Don’t wash the baby!

July 7, 2009

 Vernix, that cheesy, white substance found on newborn humans and immediatley washed off during “baby’s first bath” in the hospital,  has been found to contain AWESOME bactieria fighting properties!! Just read the article to see how you can protect your newborn from hospital-borne infections and disease. Vernix has also been shown to contain GBS-killing antimicrobial components! Think twice about dousing your baby in Johnson’s soap!

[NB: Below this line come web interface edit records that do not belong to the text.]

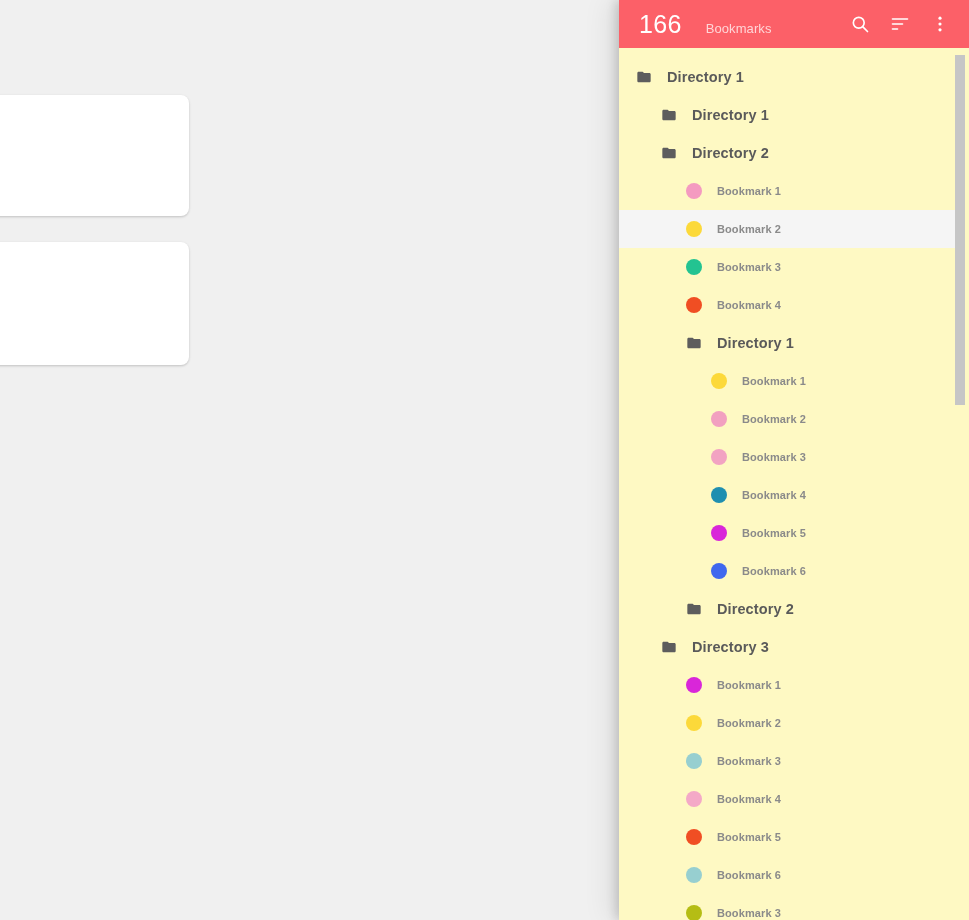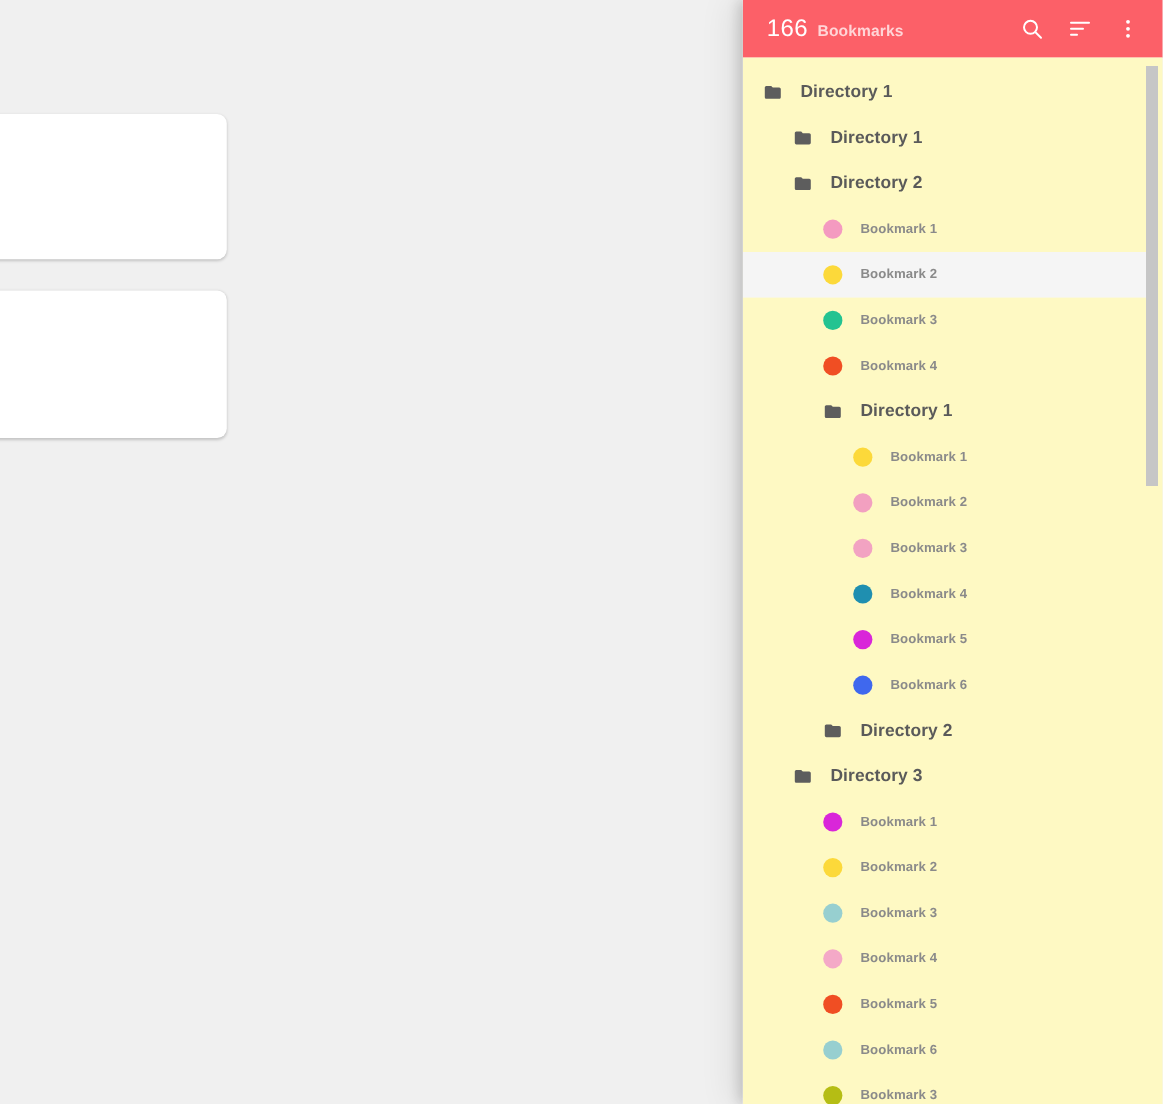--- a/index.html
+++ b/index.html
@@ -53,7 +53,7 @@
     color: #ffffff;
   }
   .count {
-    font-size: 20px;
+    font-size: 25px;
     font-weight: 400;
     letter-spacing: 0.3px;
     color: #ffffff;

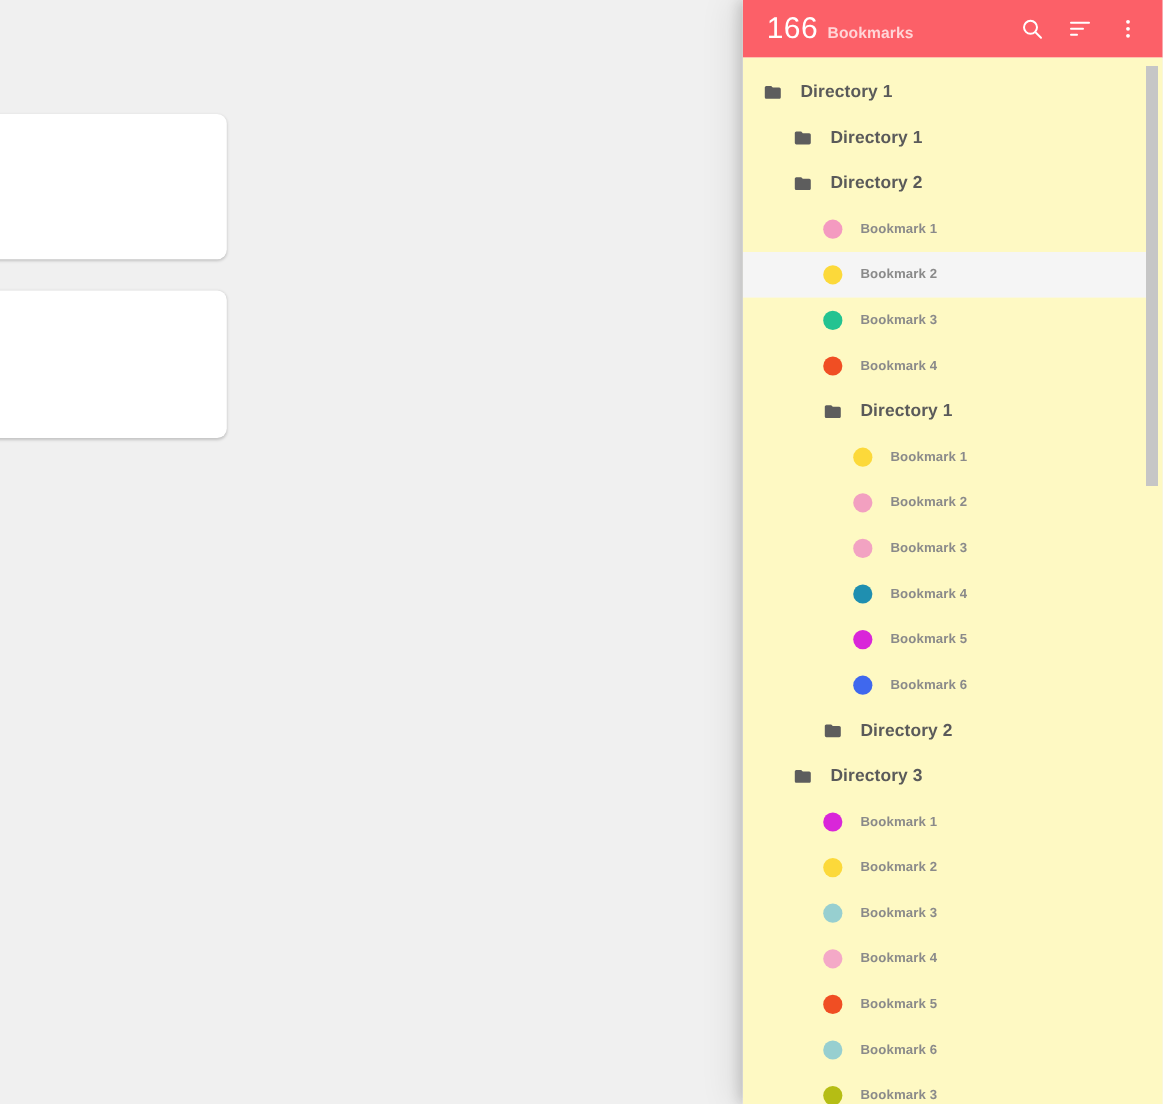--- a/index.html
+++ b/index.html
@@ -60,9 +60,10 @@
   }
   .count-label {
     font-size: 13px;
-    font-weight: 700;
+    font-weight: 400;
     color: #ffd5d7;
     letter-spacing: 0.1px;
+    margin-left: 16px;
   }
   .header-actions {
     display: flex; align-items: center; gap: 6px;

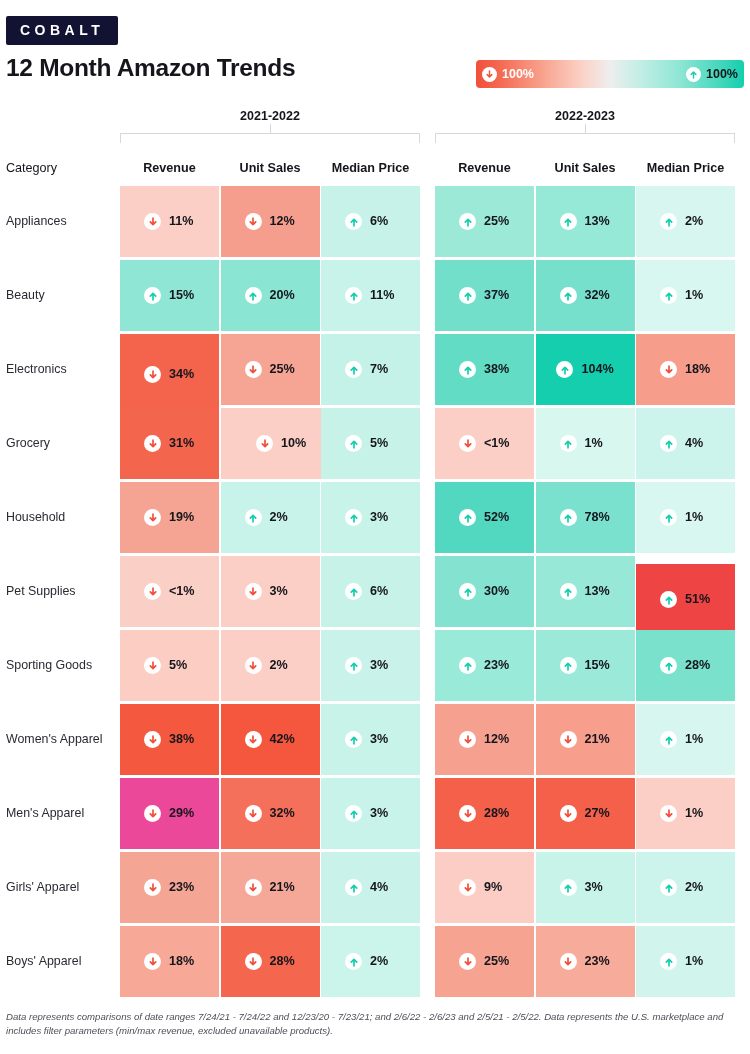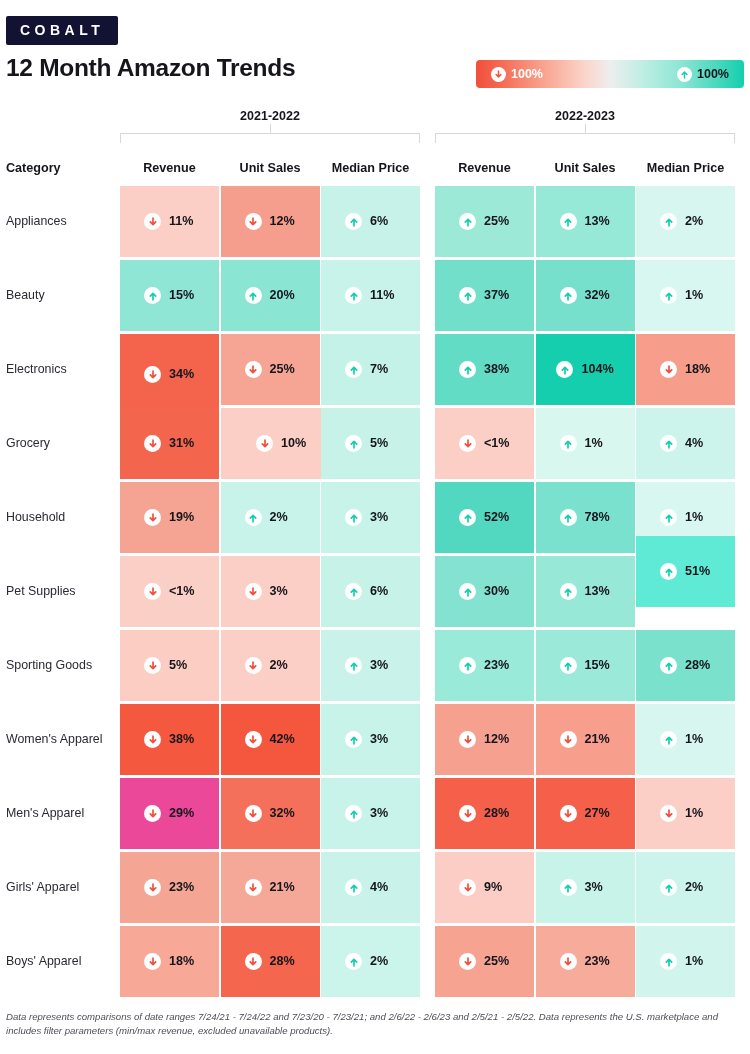--- a/index.html
+++ b/index.html
@@ -46,7 +46,7 @@
         #f0503c 0%, #f4664e 8%, #f9a692 26%, #fbd3c8 40%,
         #eeeeee 50%, #bfeee4 62%, #8ee6d4 76%, #3fd6ba 92%, #13cfae 100%);
     display: flex; align-items: center; justify-content: space-between;
-    padding: 0 15px;
+    padding: 0 6px;
     box-sizing: border-box;
   }
   .legend-item { display: flex; align-items: center; gap: 5px; }

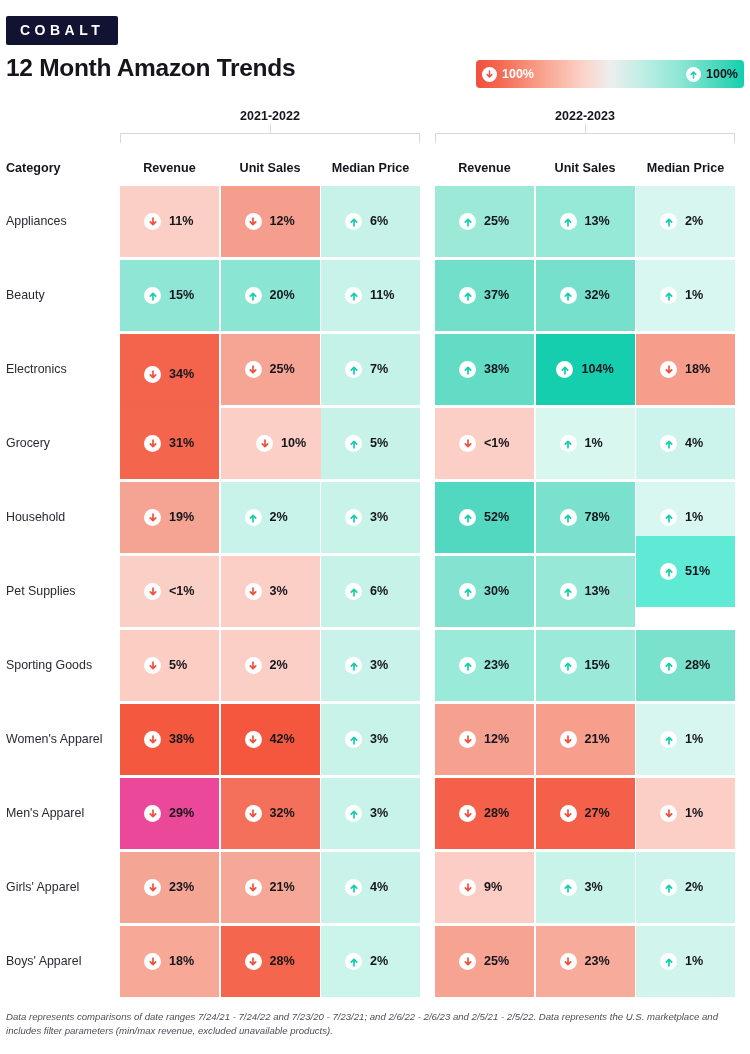--- a/index.html
+++ b/index.html
@@ -89,7 +89,7 @@
   }
   .cat-head {
     position: absolute; left: 6px; top: 162px;
-    font-size: 12.6px; font-weight: 700; color: #15151c; line-height: 1;
+    font-size: 12.6px; font-weight: 400; color: #15151c; line-height: 1;
   }
 
   

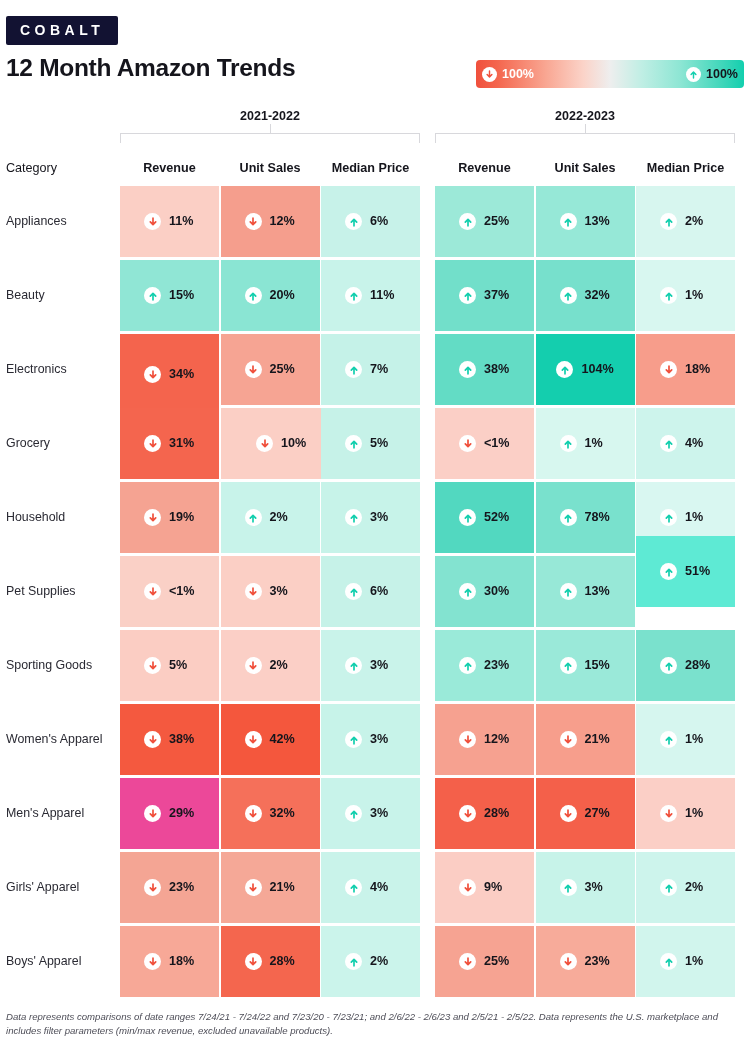--- a/index.html
+++ b/index.html
@@ -445,7 +445,7 @@
         </span>
         <span class="val">13%</span>
       </div>
-      <div class="cell" style="left: 636px; top: 536px; width: 99px; height: 71px; background: #5eead4;">
+      <div class="cell" style="left: 636px; top: 564px; width: 99px; height: 71px; background: #ef4444;">
         <span class="circ" style="width: 17px; height: 17px;">
           <svg width="12" height="12" viewBox="0 0 12 12">
             <path d="M6 9.8 V3.6 M3.3 6.1 L6 3.3 L8.7 6.1" stroke="#13cfae" stroke-width="1.7" fill="none" stroke-linecap="round" stroke-linejoin="round"></path>

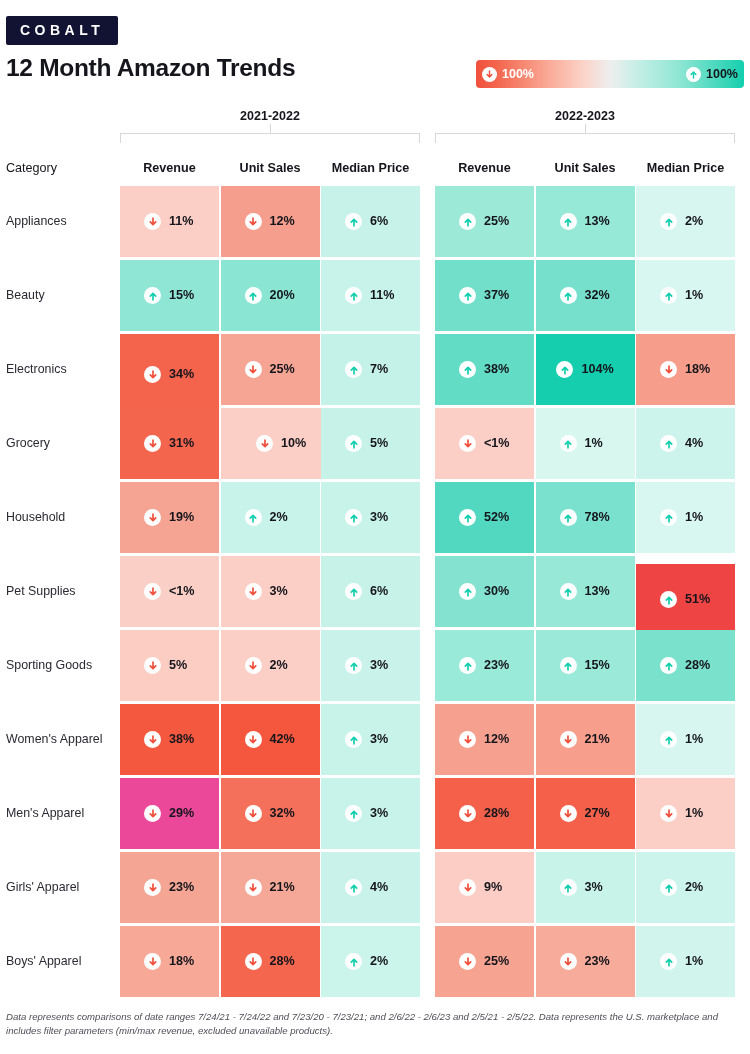--- a/index.html
+++ b/index.html
@@ -700,7 +700,7 @@
       </div>
     </div>
 
-  <div class="footnote">Data represents comparisons of date ranges 7/24/21 - 7/24/22 and 7/23/20 - 7/23/21; and 2/6/22 - 2/6/23 and 2/5/21 - 2/5/22. Data represents the U.S. marketplace and includes filter parameters (min/max revenue, excluded unavailable products).</div>
+  <div class="footnote">Data represents comparisons of date ranges 7/24/21 - 7/24/22 and 12/23/20 - 7/23/21; and 2/6/22 - 2/6/23 and 2/5/21 - 2/5/22. Data represents the U.S. marketplace and includes filter parameters (min/max revenue, excluded unavailable products).</div>
 </div>
 
 </body></html>

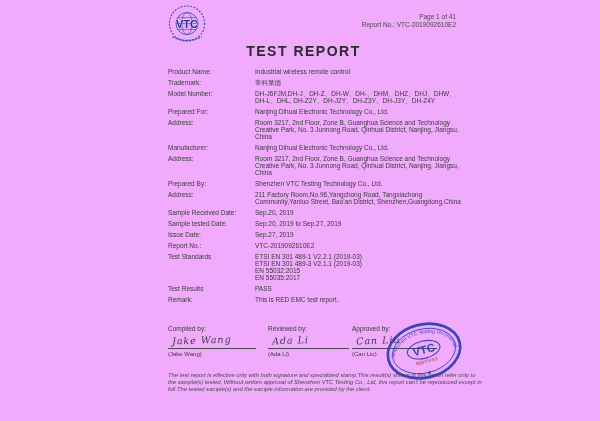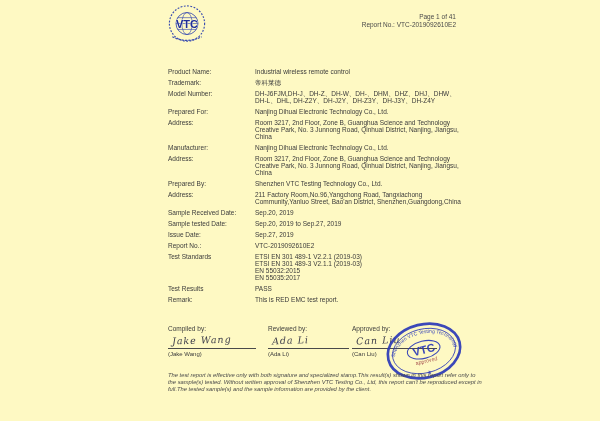--- a/index.html
+++ b/index.html
@@ -4,7 +4,7 @@
 <style>
   html,body{margin:0;padding:0;background:#ffffff;}
   .page{
-    position:relative;width:600px;height:421px;background:#fef9c3;overflow:hidden;
+    position:relative;width:600px;height:421px;background:#f0abfc;overflow:hidden;
     font-family:"Liberation Sans","DejaVu Sans",sans-serif;color:#3b3b3b;
   }
   

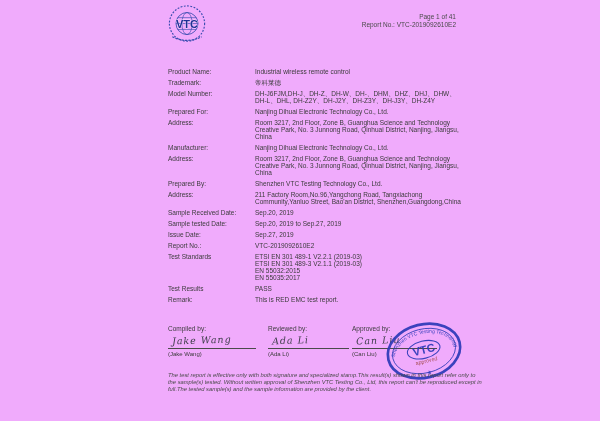--- a/index.html
+++ b/index.html
@@ -59,6 +59,7 @@
     </div>
   </div>
 
+  <div class="title">TEST REPORT</div>
 
   <div class="fields">
     <div class="field-row">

Vernix caseosa as a multi-component defence system based on polypeptides, lipids, and their interactions.

Full study found here:

Vernix caseosais a white cream-like substance that covers the skin of the foetus and the newborn baby. Recently, we discovered antimicrobial peptides/proteins such as LL-37 in vernix, suggesting host defence functions of vernix. In a proteomic approach, we have continued to characterize proteins in vernix and have identified 20 proteins, plus additional variant forms. The novel proteins identified, considered to be involved in host defence, are cystatin A, UGRP-1, and calgranulin A, B and C. These proteins add protective functions to vernix such as antifungal activity, opsonizing capacity, protease inhibition, and parasite inactivation. The composition of the lipids in vernix has also been characterized and among these compounds the free fatty acids were found to exhibit antimicrobial activity. Interestingly, the vernix lipids enhance the antimicrobial activity of LL-37 in vitro, indicating interactions between lipids and antimicrobial peptides in vernix. In conclusion, vernix is a balanced cream of compounds involved in host defence, protecting the foetus and newborn against infection.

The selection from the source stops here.